Quando se trata de hospitais
psiquiátricos ou manicômios, o ato
dito terapêutico destas
instituições visa atenuar as
reações do excluído sobre o
excludente, submetendo-o à
institucionalização, que vai
tornando-o cada vez mais distante
do laço social
Assim, vai se constituindo a carreira
de um sujeito cronificado, como um
objeto destituído de valor, enquanto
a figura do médico vai angariando
poder, premissa que serviu de
sustentáculo para a classificação da
loucura como doença mental.
Nessas condições, o sujeito
classificado como doente mental
carece de poder contratual, tanto
pelo teor de enquadramento do
diagnóstico, quanto por ter sido,
primariamente, posto à margem do
sistema capitalista, estando isento
de condições econômicas que
poderiam ser capazes de lhe
sustentar alguma nomeação e
importância no meio social.
A reinserção social é dificultada pelo
percurso histórico da carreira
cronificada desses sujeitos, pois
foram internados em manicômios
que corroboraram com sua
discriminação social e econômica,
por já terem sido relegados na
sociedade e depositados como
indigentes nas celas dos hospitais
psiquiátricos.
Isto é, o encarceramento dos loucos,
pobres, negros, mulheres,
homossexuais, presos políticos e todo
o conjunto de sujeitos que
perturbavam a lógica social
predominante funcionou com o intento
primeiro de proteger a sociedade das
contradições que seu próprio sistema
econômico criou e, não sendo capaz
de superá-las, passou a apelar à
cultura manicomial como forma de
afastar de seu seio os sujeitos que
denunciavam uma longa trajetória de
exclusão e violência.
.
Para tanto, propôs o tratamento moral
como forma de correção dos hábitos e
reeducação afetiva desses sujeitos,
caracterizando um tratamento normativo,
no intento de valorizar a conduta regular
e considerada normal.
Para caracterizar a lógica manicomial, é
importante trazer à tona a denúncia de
quem sofreu seus danos. Maura Lopes
Cançado denunciou em seu diário
Hospício é Deus, escrito a partir de sua
experiência nos hospitais psiquiátricos do
Rio de Janeiro e Minas Gerais:
“Se me tornar escritora, até mesmo
jornalista, contarei honestamente o que é
um hospital de alienados. Propagam uma
série de mentiras sobre estes hospitais:
que o tratamento é bom, tudo se tem
feito para minorar o sofrimento dos
doentes. E eu digo: É MENTIRA!”
Sobre as práticas divulgadas como terapêuticas,
ela ainda relata sua arbitrariedade e utilidade
enquanto castigo diante de qualquer desvio na
norma de conduta imposta por aqueles que
detinham o poder dentro do hospital:
“O senhor é arbitrário e irresponsável. Deu-me
um eletrochoque quando fui sua paciente, sei
que há contraindicação no meu caso. Possuo
dois eletroencefalogramas anormais, fui vítima
de crises convulsivas até quinze anos. Um dos
eletros está dentro da minha papeleta, ou ficha.
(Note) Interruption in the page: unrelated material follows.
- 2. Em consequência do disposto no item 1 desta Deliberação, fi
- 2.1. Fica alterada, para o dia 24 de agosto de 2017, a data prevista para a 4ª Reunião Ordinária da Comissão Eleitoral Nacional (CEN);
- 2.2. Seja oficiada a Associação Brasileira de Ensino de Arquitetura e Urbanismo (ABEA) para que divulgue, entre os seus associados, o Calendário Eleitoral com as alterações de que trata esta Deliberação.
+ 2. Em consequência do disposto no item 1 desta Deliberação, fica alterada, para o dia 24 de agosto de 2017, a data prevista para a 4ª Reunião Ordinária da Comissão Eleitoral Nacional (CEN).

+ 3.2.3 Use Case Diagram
Como meu médico, o senhor devia ter-se
inteirado antes, e o respeitado. Fez o
eletrochoque por vingança e para castigar-me.
Este método é muito usado pelos psiquiatras,
sei. Eletrochoque devia ser tratamento, e não
instrumento de vingança em mãos
irresponsáveis. Mas, aqui, até as guardas
ameaçam doentes com eletrochoques, trazendo-
as em constante estado de tensão nervosa.”
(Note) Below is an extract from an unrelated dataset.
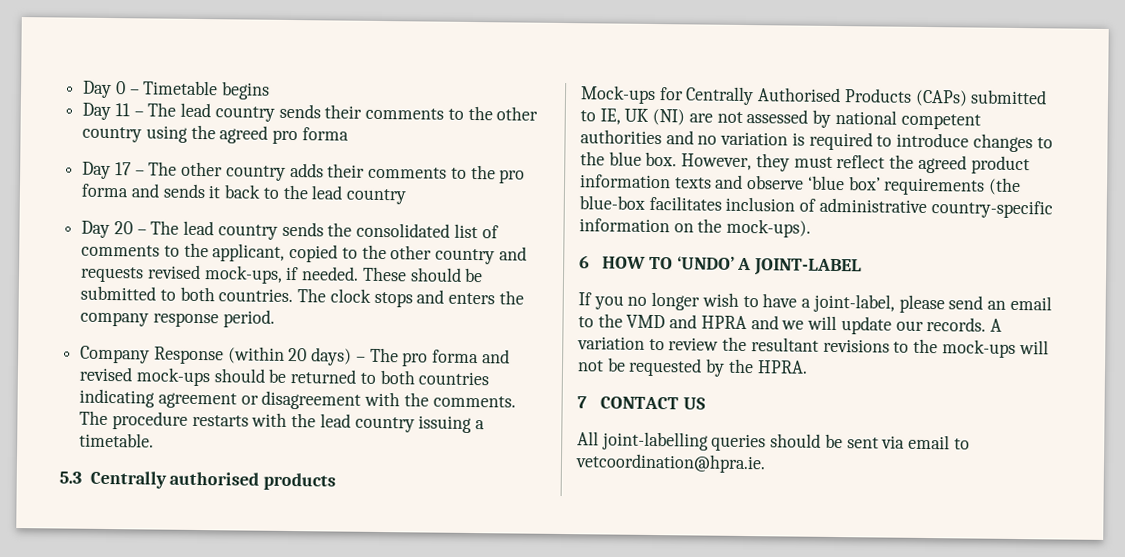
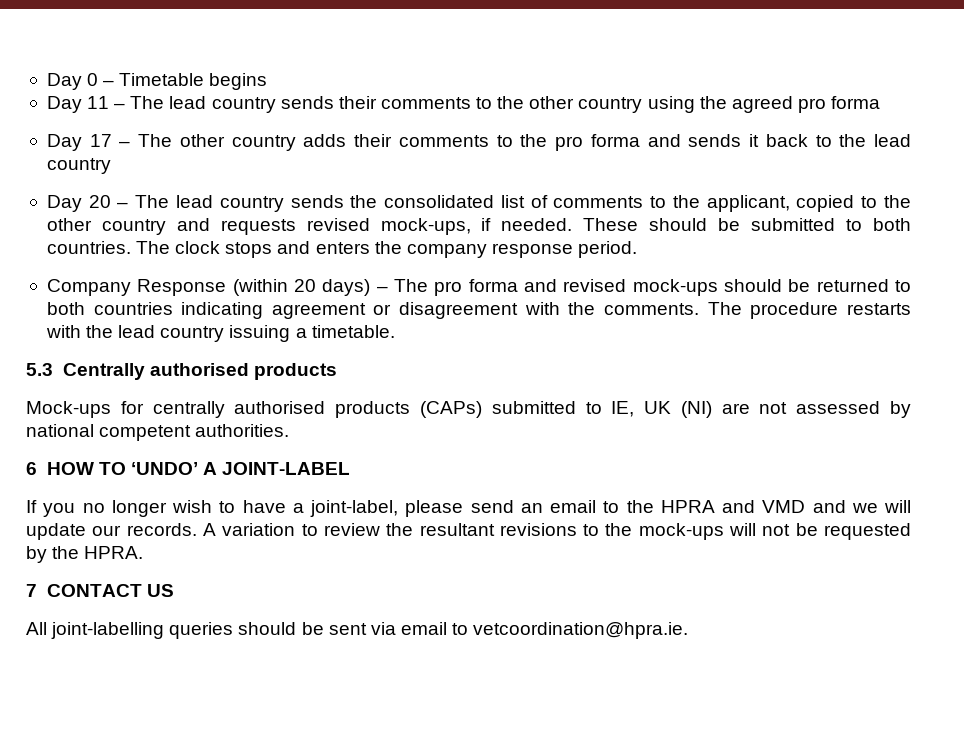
- Mock-ups for Centrally Authorised Products (CAPs) submitted to IE, UK (NI) are not assessed by national competent authorities and no variation is required to introduce changes to the blue box. However, they must reflect the agreed product information texts and observe ‘blue box’ requirements (the blue-box facilitates inclusion of administrative country-specific information on the mock-ups).
+ Mock-ups for centrally authorised products (CAPs) submitted to IE, UK (NI) are not assessed by national competent authorities.
- If you no longer wish to have a joint-label, please send an email to the VMD and HPRA and we will update our records.
+ If you no longer wish to have a joint-label, please send an email to the HPRA and VMD and we will update our records.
Podemos observar, então, o uso de métodos
agressivos para tentar devolver à norma
estabelecida aquele que perturbava o ambiente.
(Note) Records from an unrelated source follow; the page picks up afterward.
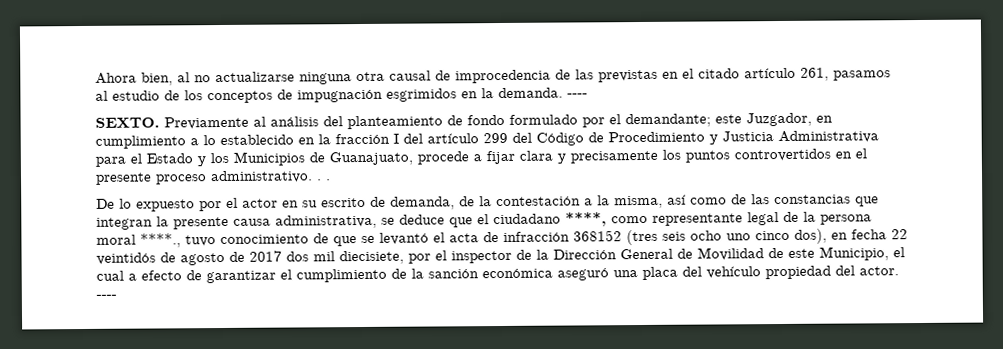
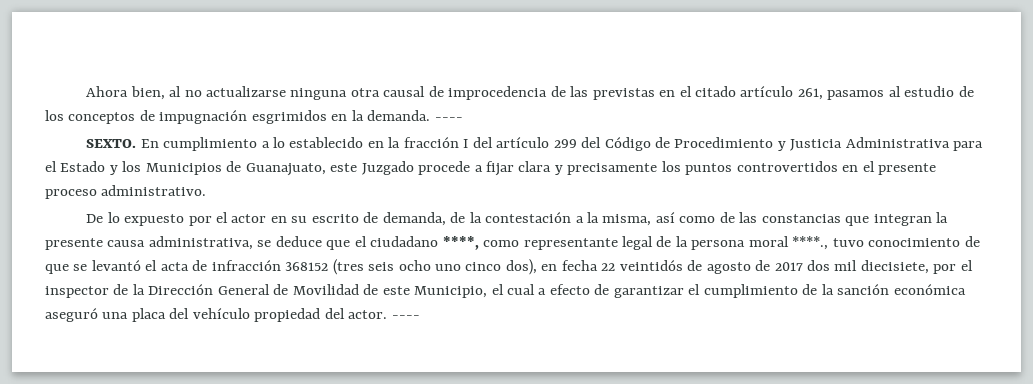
- Previamente al análisis del planteamiento de fondo formulado por el demandante; este Juzgador, en cumplimiento a lo establecido en la fracción I del artículo 299 del Código de Procedimiento y Justicia Administrativa para el Estado y los Municipios de Guanajuato, procede a fijar clara y precisamente los puntos controvertidos en el presente proceso administrativo. . .
+ En cumplimiento a lo establecido en la fracción I del artículo 299 del Código de Procedimiento y Justicia Administrativa para el Estado y los Municipios de Guanajuato, este Juzgado procede a fijar clara y precisamente los puntos controvertidos en el presente proceso administrativo.

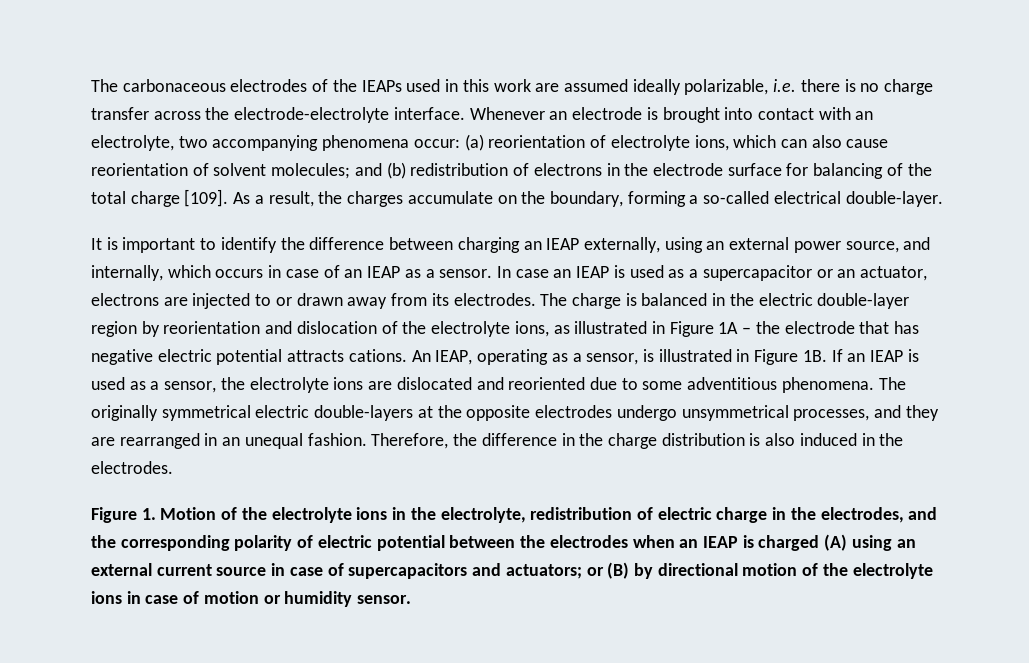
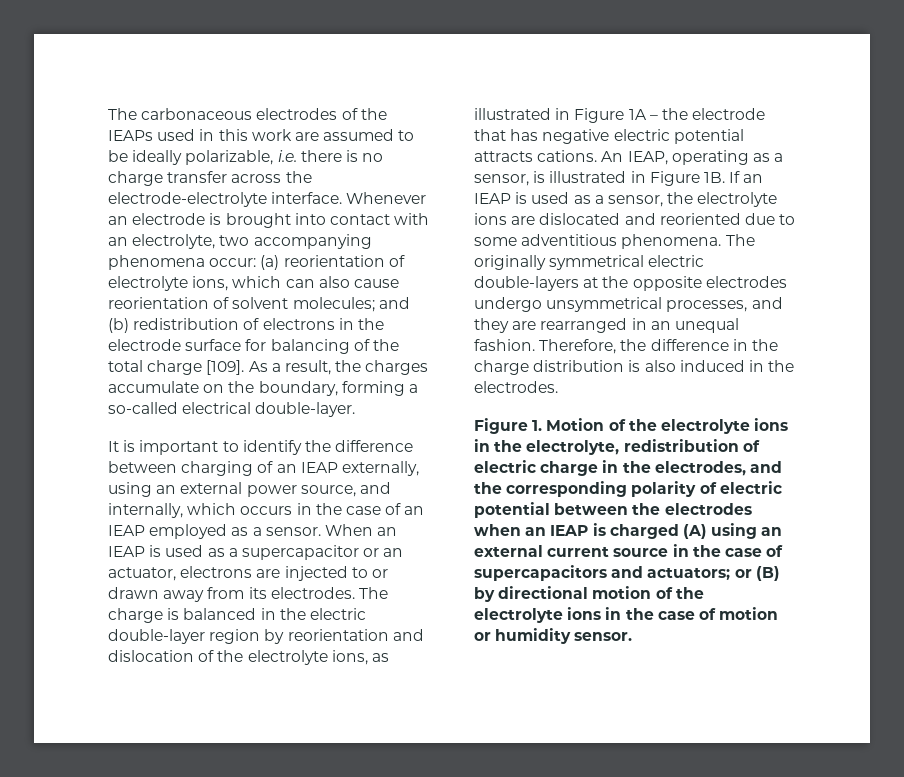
- The carbonaceous electrodes of the IEAPs used in this work are assumed ideally polarizable, i.e. there is no charge transfer across the electrode-electrolyte interface.
+ The carbonaceous electrodes of the IEAPs used in this work are assumed to be ideally polarizable, i.e. there is no charge transfer across the electrode-electrolyte interface.
- It is important to identify the difference between charging an IEAP externally, using an external power source, and internally, which occurs in case of an IEAP as a sensor.
+ It is important to identify the difference between charging of an IEAP externally, using an external power source, and internally, which occurs in the case of an IEAP employed as a sensor.
- In case an IEAP is used as a supercapacitor or an actuator, electrons are injected to or drawn away from its electrodes.
+ When an IEAP is used as a supercapacitor or an actuator, electrons are injected to or drawn away from its electrodes.
- Figure 1. Motion of the electrolyte ions in the electrolyte, redistribution of electric charge in the electrodes, and the corresponding polarity of electric potential between the electrodes when an IEAP is charged (A) using an external current source in case of supercapacitors and actuators; or (B) by directional motion of the electrolyte ions in case of motion or humidity sensor.
+ Figure 1. Motion of the electrolyte ions in the electrolyte, redistribution of electric charge in the electrodes, and the corresponding polarity of electric potential between the electrodes when an IEAP is charged (A) using an external current source in the case of supercapacitors and actuators; or (B) by directional motion of the electrolyte ions in the case of motion or humidity sensor.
Segundo Foucault (2004), a função do hospital
ficou centrada na descoberta da verdade sobre
a doença mental, para tentar restabelecer um
padrão ortodoxo dos comportamentos que, na
loucura, passaram a ser incompreensíveis sob
essa ótica normatizante.
A dedicação passou a ser à produção de
classificações diagnósticas e de um acirramento
das tensões de poder entre o médico e o sujeito,
que ficava submetido às ordens daquele.
Todas as técnicas ou procedimentos
efetuados no asilo do século XIX –
isolamento, interrogatório particular ou
público, tratamentos – punições como a
ducha, pregações morais, encorajamentos
ou repreensões, disciplina rigorosa,
trabalho obrigatório, etc.,tudo isto tinha
por função fazer do personagem do
médico o ‘mestre da loucura’; aquele que
a faz se manifestar em sua verdade
quando ela se esconde, aquele que a
domina, a acalma e a absorve depois de
ter sabiamente desencadeado.
Dentro desta instituição, portanto, toda
ordem de tratamento funcionava como
uma espécie de mecanismo iatrogênico
(refere-se a qualquer alteração
patológica provocada no paciente pela
má prática médica), adoecendo aqueles
que foram internados por
estigmatização social, ou agravando os
quadros de quem já estava em um
processo de sofrimento psíquico. Assim,
as doenças tratadas pelo médico eram
também produzidas pelo próprio
ambiente hospitalar e manicomial.
Em 2013, a jornalista Daniela Arbex publicou o
livro Holocausto Brasileiro, fruto de sua pesquisa
sobre o Colônia de Barbacena, em Minas Gerais.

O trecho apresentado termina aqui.